Logging¶

This backend uses structured JSON logging with automatic correlation IDs, trace context injection, and sensitive data sanitization. The goal is logs that are both secure against injection attacks and easy to query in aggregation systems like Elasticsearch or Loki.

Architecture¶

flowchart LR
    Code[Application Code] --> Logger
    Logger --> CF[CorrelationFilter]
    CF --> TF[TracingFilter]
    TF --> JF[JSONFormatter]
    JF --> Output[JSON stdout]

How it's wired¶

The logger is created once during application startup via dependency injection. The setup_logger function configures a JSON formatter and attaches filters for correlation IDs and OpenTelemetry trace context:

def setup_logger(log_level: str) -> logging.Logger:
    """Create and configure the application logger.

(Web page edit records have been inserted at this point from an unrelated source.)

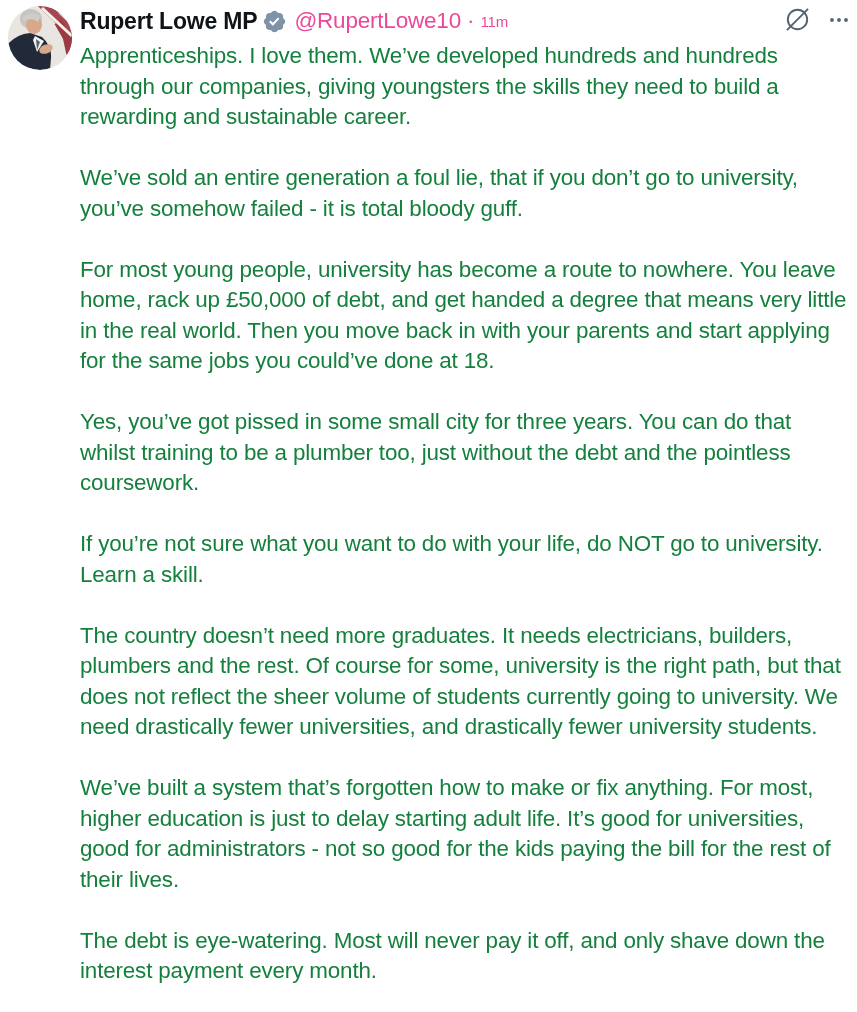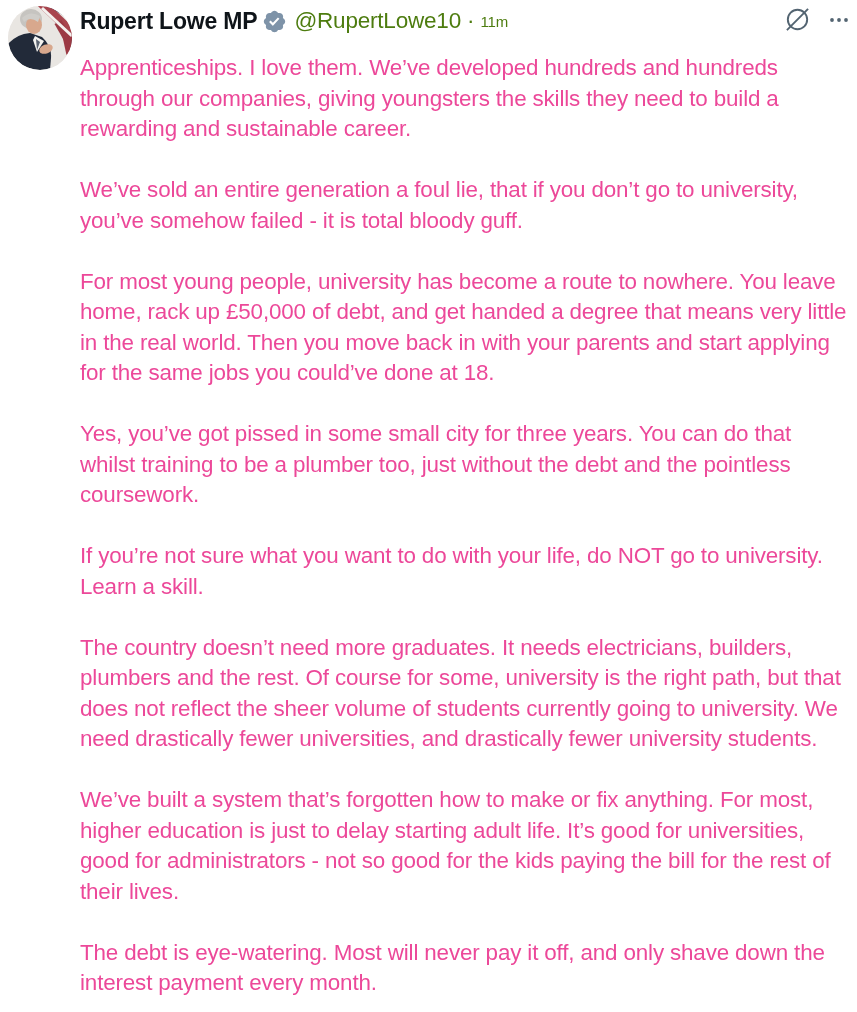--- a/index.html
+++ b/index.html
@@ -48,21 +48,21 @@
     font-size: 23px;
     letter-spacing: -0.2px;
     color: #0f1419;
     cursor: pointer;
   }
   .badge {
     display: inline-flex;
     align-items: center;
     margin: 1px 2px 0 5px;
   }
-  .secondary { color: #4d7c0f; }
+  .secondary { color: #ec4899; }
   .handle {
     font-size: 22.5px;
     letter-spacing: -0.2px;
     margin-left: 5px;
     cursor: pointer;
   }
   .dot-sep {
     font-size: 22.5px;
     margin: 0 6px;
   }
@@ -77,25 +77,25 @@
     border: none;
     padding: 0;
     cursor: pointer;
     display: inline-flex;
     align-items: center;
     justify-content: center;
     color: #536471;
   }
   .grok-btn { margin-right: 16px; }
   .tweet-text {
-    margin-top: 15px;
+    margin-top: 3px;
     font-size: 22.4px;
     line-height: 30.5px;
     letter-spacing: -0.15px;
-    color: #ec4899;
+    color: #15803d;
     white-space: pre-wrap;
     word-wrap: break-word;
     max-width: 772px;
   }
 </style>
 </head>
 <body>
 
 <div class="page">
   <article class="tweet">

Called by DI with Settings.LOG_LEVEL."""
    new_logger = logging.getLogger("integr8scode")
    new_logger.handlers.clear()

    console_handler = logging.StreamHandler()
    formatter = JSONFormatter()

    console_handler.setFormatter(formatter)

    correlation_filter = CorrelationFilter()
    console_handler.addFilter(correlation_filter)

    class TracingFilter(logging.Filter):
        def filter(self, record: logging.LogRecord) -> bool:
            # Inline minimal helpers to avoid circular import on tracing.utils
            span = trace.get_current_span()
            trace_id = None
            span_id = None
            if span and span.is_recording():
                span_context = span.get_span_context()
                if span_context.is_valid:
                    trace_id = format(span_context.trace_id, "032x")
                    span_id = format(span_context.span_id, "016x")
            if trace_id:
                record.trace_id = trace_id
            if span_id:
                record.span_id = span_id
            return True

    console_handler.addFilter(TracingFilter())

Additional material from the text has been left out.